9 Una excelente y detallada documentación de la geopolítica de extracción de recursos y el uso intensivo de energía asociados al despliegue de las tecnologías de la información y la comunicación a escala global se encuentra en el libro Atlas of AI. Power, Politics, and the Planetary Costs of Artificial Intelligence (Crawford, 2021).
10 Otros autores que sugieren denominaciones afines a la de Necroceno —y que esbozan además el escenario de una posible emancipación— son Bonneuil y Fressoz (2016), quienes usan la noción de Tanatoceno para destacar el impacto ecoambiental destructivo de las guerras modernas (p. 143-170), y Bernard Stiegler (2015), quien describe la fase geohistórica actual como Entropoceno, dada la escala titánica a la cual la sociedad informatizada —movida por sistemas de cómputo algorítmico que simplifican / reducen la complejidad de lo concreto— causa unos niveles de entropía que amenazan con provocar su colapso (p. 137).
11 El Faloceno no es la única propuesta que subraya el rol de la agricultura en el arribo del actual giro geohistórico. Un grupo de investigadores propuso en 2014 el término Plantacionoceno (Haraway, 2015, p. 162-3) para resaltar el impacto global de la primera forma moderna de agricultura a gran escala: las plantaciones coloniales en regiones tropicales del planeta, basadas en procesos de deforestación masivos, en el desarrollo de monocultivos y en una explotación brutal de la fuerza de trabajo, tanto de poblaciones nativas como de esclavos negros.
12 Véase al respecto el modo como el mexicano Víctor Toledo vincula los aportes críticos del enfoque capitalocénico con los reclamos de la ecología política latinoamericana, la cual, en su opinión, “está básicamente centrada en las luchas que los pueblos rurales llevan a cabo en defensa de sus territorios, sus culturas y sus equilibrios regionales” (2019, p. 59). También caben aquí las reflexiones de Latour y Schultz sobre los elementos requeridos para consolidar una “nueva clase ecológica” que priorice la “habitabilidad del planeta” en vez de la producción (2022, § 18).

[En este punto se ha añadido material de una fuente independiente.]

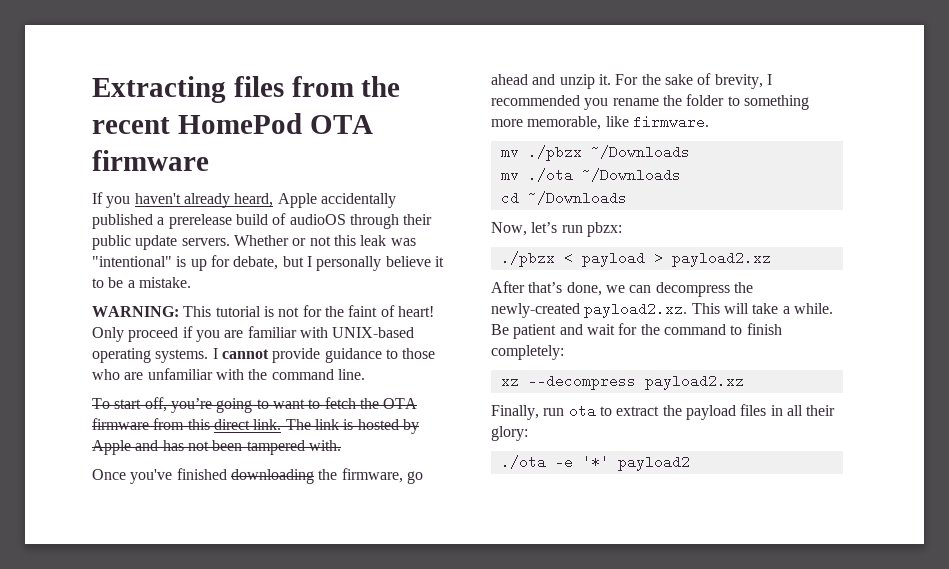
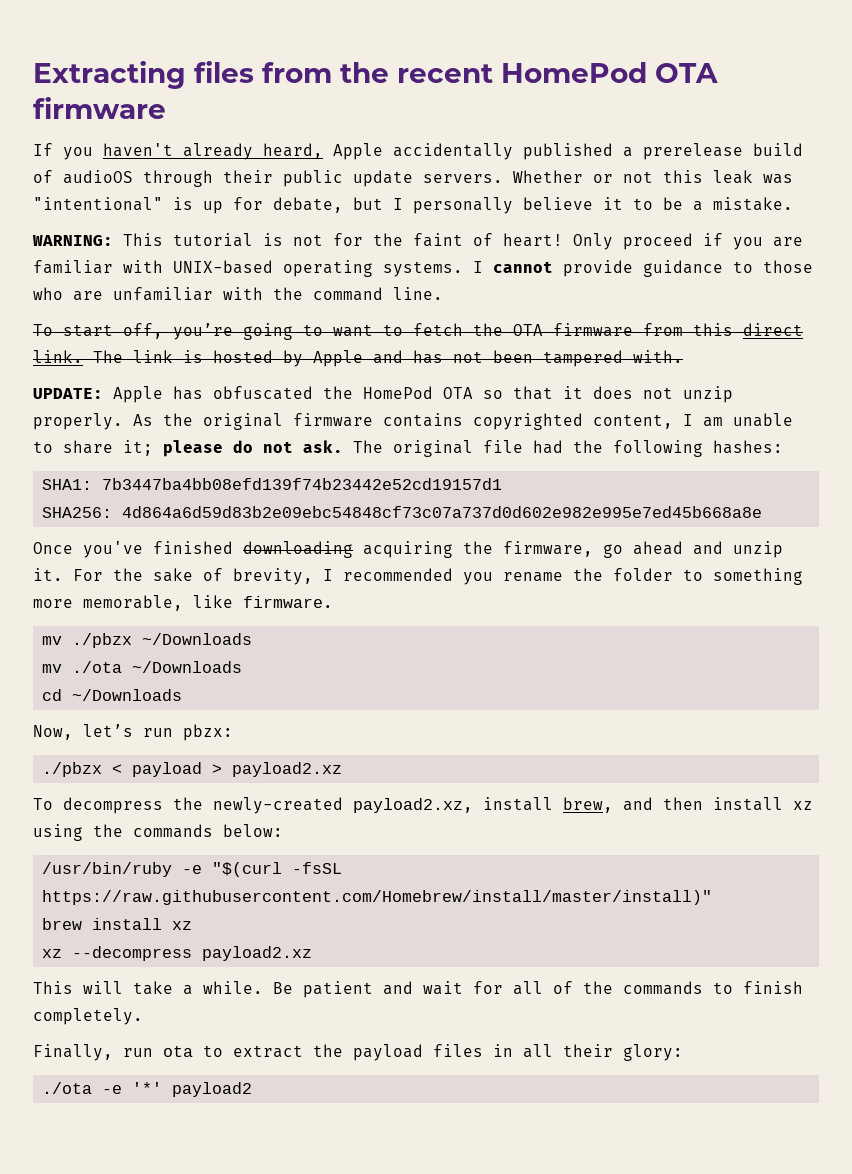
(341, 445) none -> [33,386,733,403] [33,413,793,430] [33,440,783,457] [42,478,503,490] [42,506,763,518] // UPDATE: Apple has obfuscated the HomePod OTA so that it does not unzip properly. As the original firmware contains copyrighted content, I am unable to share it; please do not ask. The original file had the following hashes: // SHA1: 7b3447ba4bb08efd139f74b23442e52cd19157d1 // SHA256: 4d864a6d59d83b2e09ebc54848cf73c07a737d0d602e982e995e7ed45b668a8e
(314, 476) none -> [363,541,453,558] acquiring
[491,281,753,297] [491,302,688,318] After that’s done, we can decompress the newly-created payload2.xz. -> [33,797,813,814] [33,824,283,841] [42,862,343,877] [42,890,713,905] [42,918,193,930] [42,946,313,961] To decompress the newly-created payload2.xz, install brew, and then install xz using the commands below: // /usr/bin/ruby -e "$(curl -fsSL https://raw.githubusercontent.com/Homebrew/install/master/install)" // brew install xz // xz --decompress payload2.xz //
[640,323,782,335] [491,345,564,360] [500,374,744,390] the command to finish completely: // xz --decompress payload2.xz -> [513,981,803,995] [33,1008,143,1025] all of the commands to finish completely.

13 Este es un tema frecuente en las aproximaciones al debate sobre la nueva era generadas desde el Sur global. Así, según Ulloa (2017), “las discusiones globales relacionadas con el Antropoceno reproducen una geopolítica específica del conocimiento, que no incluye otras formas de producción de conocimientos relacionados con el cambio climático, como las perspectivas indígenas, afrodescendientes y campesinas en Latinoamérica” (p. 65). Svampa (2018), por su parte, afirma que “al calor de las luchas se van afirmando otros lenguajes de valoración del territorio, otros modos de construcción del vínculo con la naturaleza (...) que recrean un paradigma relacional basado en la reciprocidad, la complementariedad y el cuidado, que apuntan (...) a otras formas de organización de la vida social. Estos lenguajes se nutren de diferentes matrices político-ideológicas, de perspectivas anticapitalistas, ecologistas e indianistas, feministas y antipatriarcales, que provienen del heterogéneo mundo de las clases subalternas” (p. 164).